Task prompt: Return every line from the one with "[581,251,626,265] [64,276,371,295] it" through the one with "[280,321,390,340] bindings repo, ->", inclusive, exactly as it appears below.

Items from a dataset
--- START ---
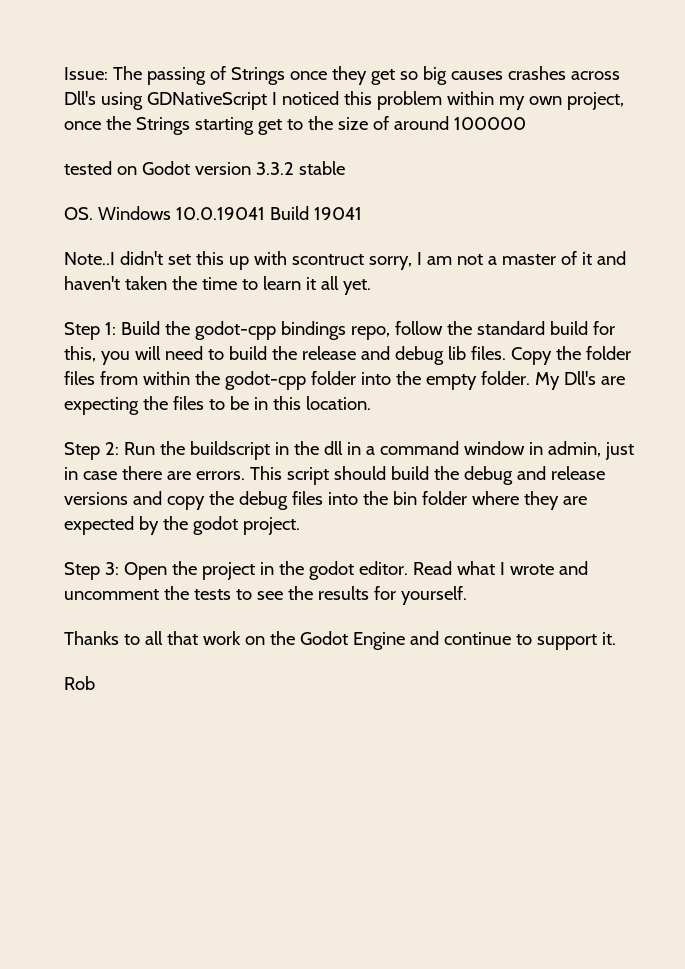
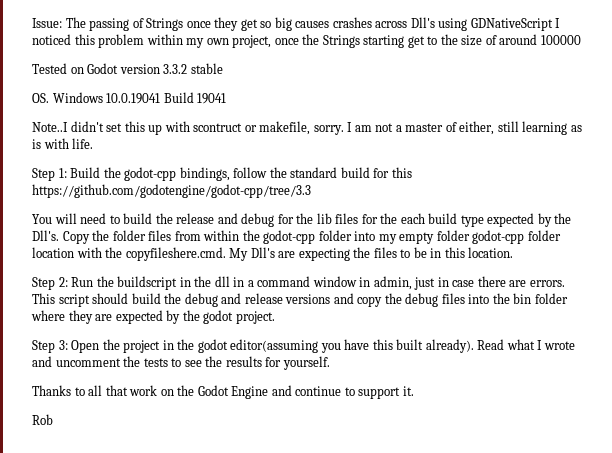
[64,161,112,175] tested -> [32,63,67,74] Tested
[368,256,412,270] sorry, -> [244,121,344,135] or makefile, sorry.
[581,251,626,265] [64,276,371,295] it and haven't taken the time to learn it all yet. -> [459,121,582,135] [32,138,94,149] either, still learning as is with life.
[280,321,390,340] bindings repo, -> [179,167,230,181] bindings,
[64,346,130,365] this, you -> [391,167,412,178] [32,184,311,198] [32,214,52,224] this https://github.com/godotengine/godot-cpp/tree/3.3 // You
[447,346,506,360] lib files. -> [277,213,572,227] [32,230,59,241] for the lib files for the each build type expected by the Dll's.
[395,371,530,390] the empty folder. -> [378,230,561,244] [32,247,226,261] my empty folder godot-cpp folder location with the copyfileshere.cmd.
[358,561,408,575] editor. -> [230,339,474,353] editor(assuming you have this built already).

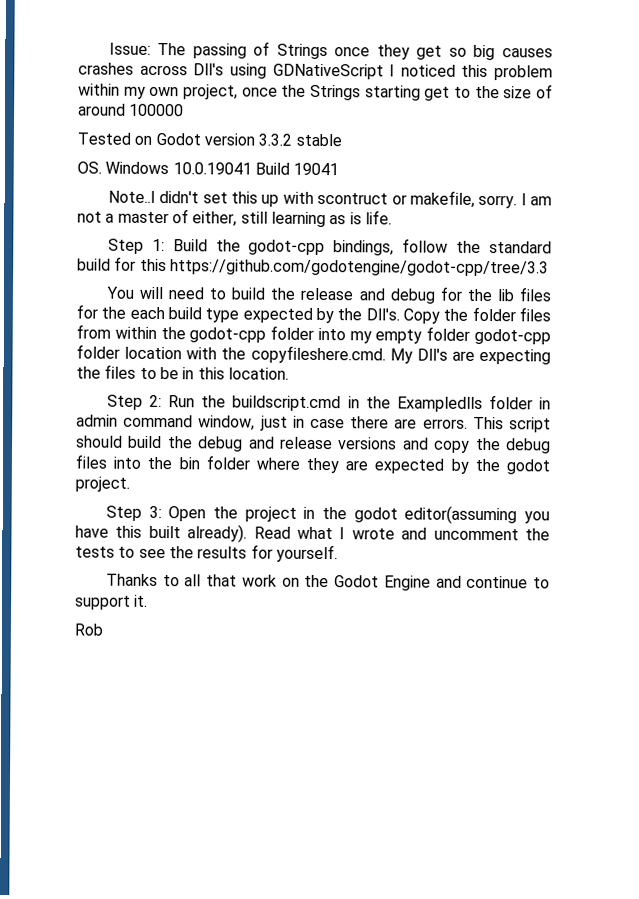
[43,138,69,149] with -> (362, 218) none
[117,276,412,290] buildscript in the dll in a command window in admin, -> [232,395,551,412] [76,414,256,431] buildscript.cmd in the Exampledlls folder in admin command window,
--- END ---
Response area:
[581,251,626,265] [64,276,371,295] it and haven't taken the time to learn it all yet. -> [459,121,582,135] [32,138,94,149] either, still learning as is with life.
[280,321,390,340] bindings repo, -> [179,167,230,181] bindings,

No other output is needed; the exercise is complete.